The linker ensures that every function call or variable access points to a valid definition. * The Global Symbol Table: The linker maintains a list of: * Defined Symbols: Functions/Variables implemented in the current set of files. * Undefined Symbols: Functions/Variables called but not yet found. * Resolution Logic: It matches references in one file (Undefined) to definitions in another file (Defined). * Common Errors: * Undefined Reference: The linker searched all files and libraries but could not find the definition (e.g., missing library). * Multiple Definition: Two files define the same global symbol (e.g., int a; in two headers included without guards).

Step 3: Relocation

This is the physical patching of the machine code. Since the addresses were placeholders (0x0) in the .o files, the linker must update them now that VMAs are assigned. * Absolute Relocation: Used for global variables. The linker replaces the placeholder with the exact 32/64-bit address of the variable. * PC-Relative Relocation: Used for function calls (e.g., call instruction). * The Math: The CPU instruction pointer (PC) moves relative to the current position. * Calculation: Target Address - Current PC = Offset. * The linker writes this calculated Offset into the machine code.

3. The True Entry Point

A common misconception is that C programs begin execution at main(). * The Reality: The linker links a special startup file provided by the C Runtime (CRT), often named crt0.o or crt1.o. * _start Symbol: This is the actual entry point defined in the CRT. * Execution Flow: 1. OS loads program and jumps to _start. 2. _start initializes the stack, heap, and global variables. 3. _start calls main(). 4. When main() returns, _start calls exit() to clean up.

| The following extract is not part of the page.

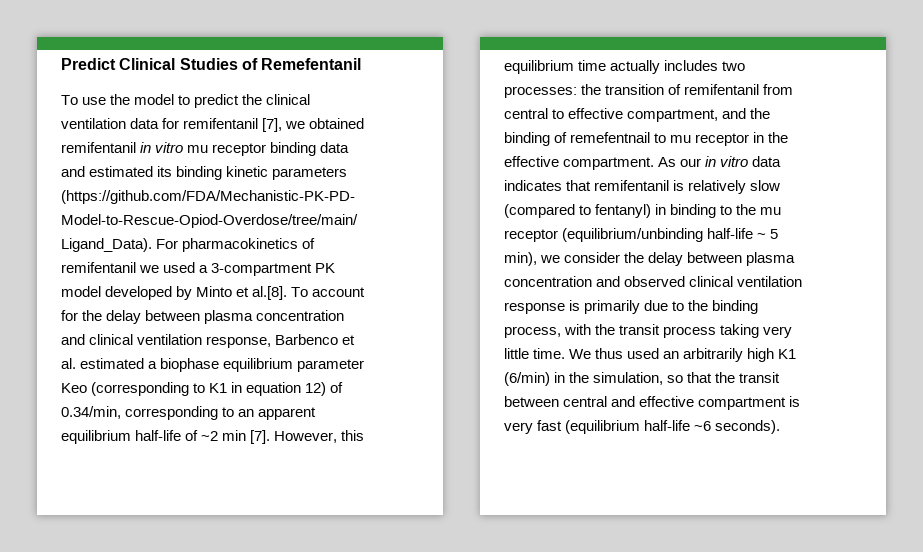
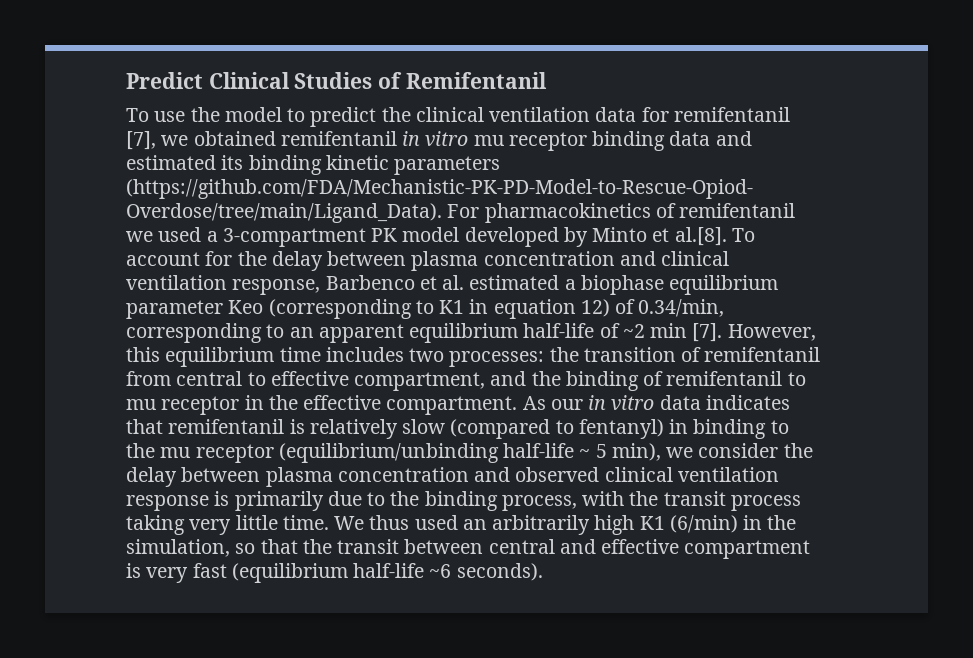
- Predict Clinical Studies of Remefentanil
+ Predict Clinical Studies of Remifentanil
- However, this equilibrium time actually includes two processes: the transition of remifentanil from central to effective compartment, and the binding of remefentnail to mu receptor in the effective compartment.
+ However, this equilibrium time includes two processes: the transition of remifentanil from central to effective compartment, and the binding of remifentanil to mu receptor in the effective compartment.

4. How the Linker Finds Libraries

The linker does not have a database of where functions live. It performs a Linear Scan.

The Scanning Mechanism

  1. Sequential Processing: The linker processes files (object files and libraries) from left to right as they appear on the command line.
  2. The "Unresolved List": It keeps a running list of undefined symbols.
  3. Library Lookup: When it encounters a library (e.g., -lm):
    • It checks the library's Symbol Table.
    • If the library defines a symbol currently in the "Unresolved List", it links that object file.
    • If the library defines symbols that are not needed, it ignores them.

The Order Dependency

Because of the linear scan, Callers must appear before Callees. * Wrong: gcc -lm main.c (Linker sees math lib first, needs nothing from it, discards it. Then sees main, needs math, but library is gone). * Right: gcc main.c -lm (Linker sees main, notes need for sin, then sees math lib, and resolves it).

5. Static vs. Dynamic Linking

The linker handles libraries in two distinct ways:

Static Linking (.a)

  • Mechanism: Copy and Paste.
  • The linker extracts only the specific .o files needed from the archive (.a) and physically copies their code into the final executable.
  • Result: Larger executable, but zero runtime dependencies.

Dynamic Linking (.so / .dll)

  • Mechanism: "Leave a Note".
  • The linker does not copy the code. Instead, it generates a stub using PLT (Procedure Linkage Table) and GOT (Global Offset Table).
  • Result: Small executable. At runtime, the OS Loader (ld-linux.so) must load the external library file to resolve addresses.